Synchronization and Localization in Ad-Hoc ICAS Networks Using a Two-Stage Kuramoto Method
Dominik Neudert-Schulz, Thomas Dallmann
TL;DR
The paper tackles the challenge of achieving joint synchronization and localization in peer-to-peer ICAS vehicular networks where no central controller is available and GNSS-based positioning may be unreliable. It extends the two-stage Kuramoto consensus framework to jointly synchronize frequency, phase, and to estimate LOS propagation delays for mutual localization. The key contributions include a phase-difference decomposition into $\boldsymbol{\varPsi}_{\tau}$ and $\boldsymbol{\varPsi}_{\boldsymbol{\delta}}$, a practical phase-difference estimation scheme with a sampling factor $N_S$, and a drift-compensation mechanism to mitigate finite-sampling effects, validated by simulations. The results demonstrate convergent synchronization and stable, improved localization under realistic sampling conditions, underscoring the approach's potential for robust ICAS in urban, ad-hoc networks.
Abstract
To enable Integrated Communications and Sensing (ICAS) in a peer-to-peer vehicular network, precise synchronization in frequency and phase among the communicating entities is required.
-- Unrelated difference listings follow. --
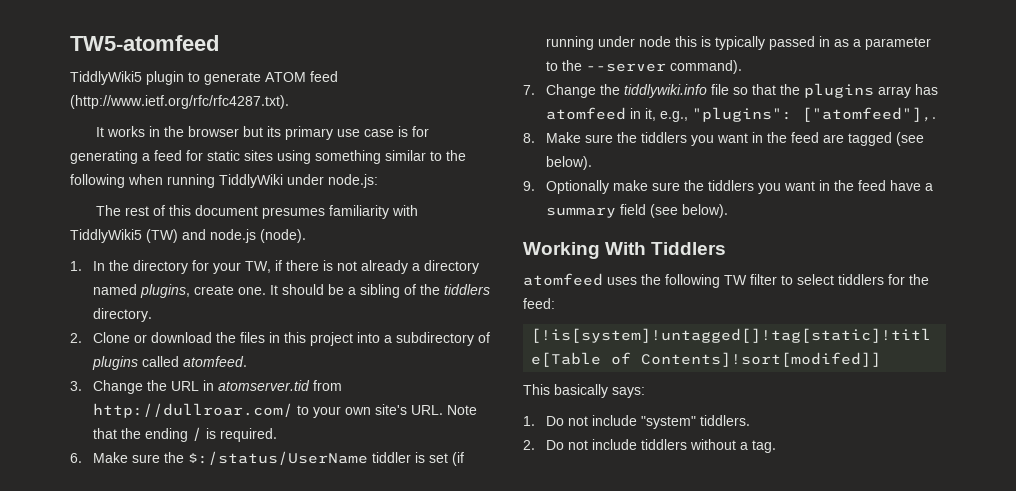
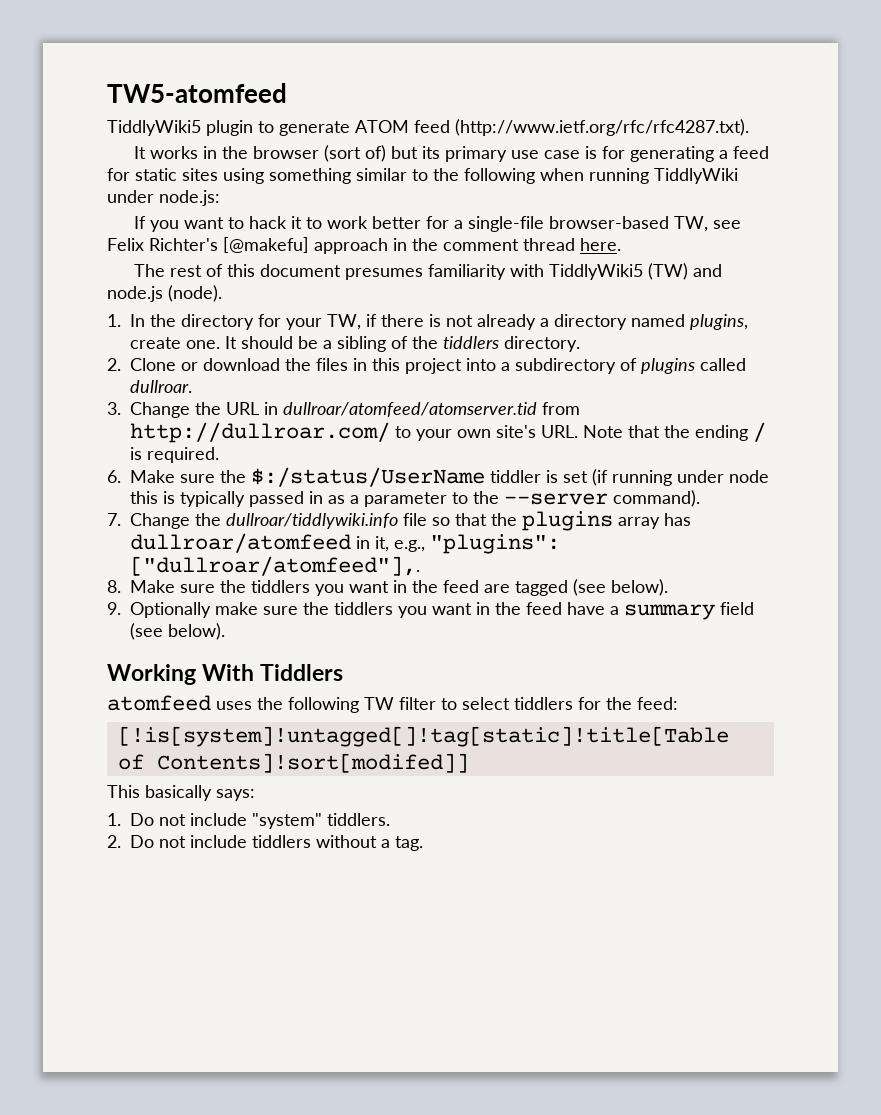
(240, 131) none -> [324,145,387,162] (sort of)
(378, 181) none -> [134,216,742,232] [107,237,621,254] // If you want to hack it to work better for a single-file browser-based TW, see Felix Richter's [@makefu] approach in the comment thread here.
[182,356,247,367] atomfeed. -> [130,380,192,393] dullroar.
[217,380,310,391] atomserver.tid -> [283,402,537,417] dullroar/atomfeed/atomserver.tid
[623,84,707,98] tiddlywiki.info -> [226,513,398,529] dullroar/tiddlywiki.info
[545,107,626,120] atomfeed -> [130,533,351,553] dullroar/atomfeed
[801,107,936,122] ["atomfeed"],. -> [130,556,420,576] ["dullroar/atomfeed"],.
In addition, self-driving cars need accurate position estimates of the surrounding vehicles. In this work, we propose a joint, distributed synchronization and localization scheme for a network of communicating entities. Our proposed scheme is mostly signal-agnostic and therefore can be applied to a wide range of possible ICAS signals. We also mitigate the effect of finite sampling frequencies, which otherwise would degrade the synchronization and localization performance severely.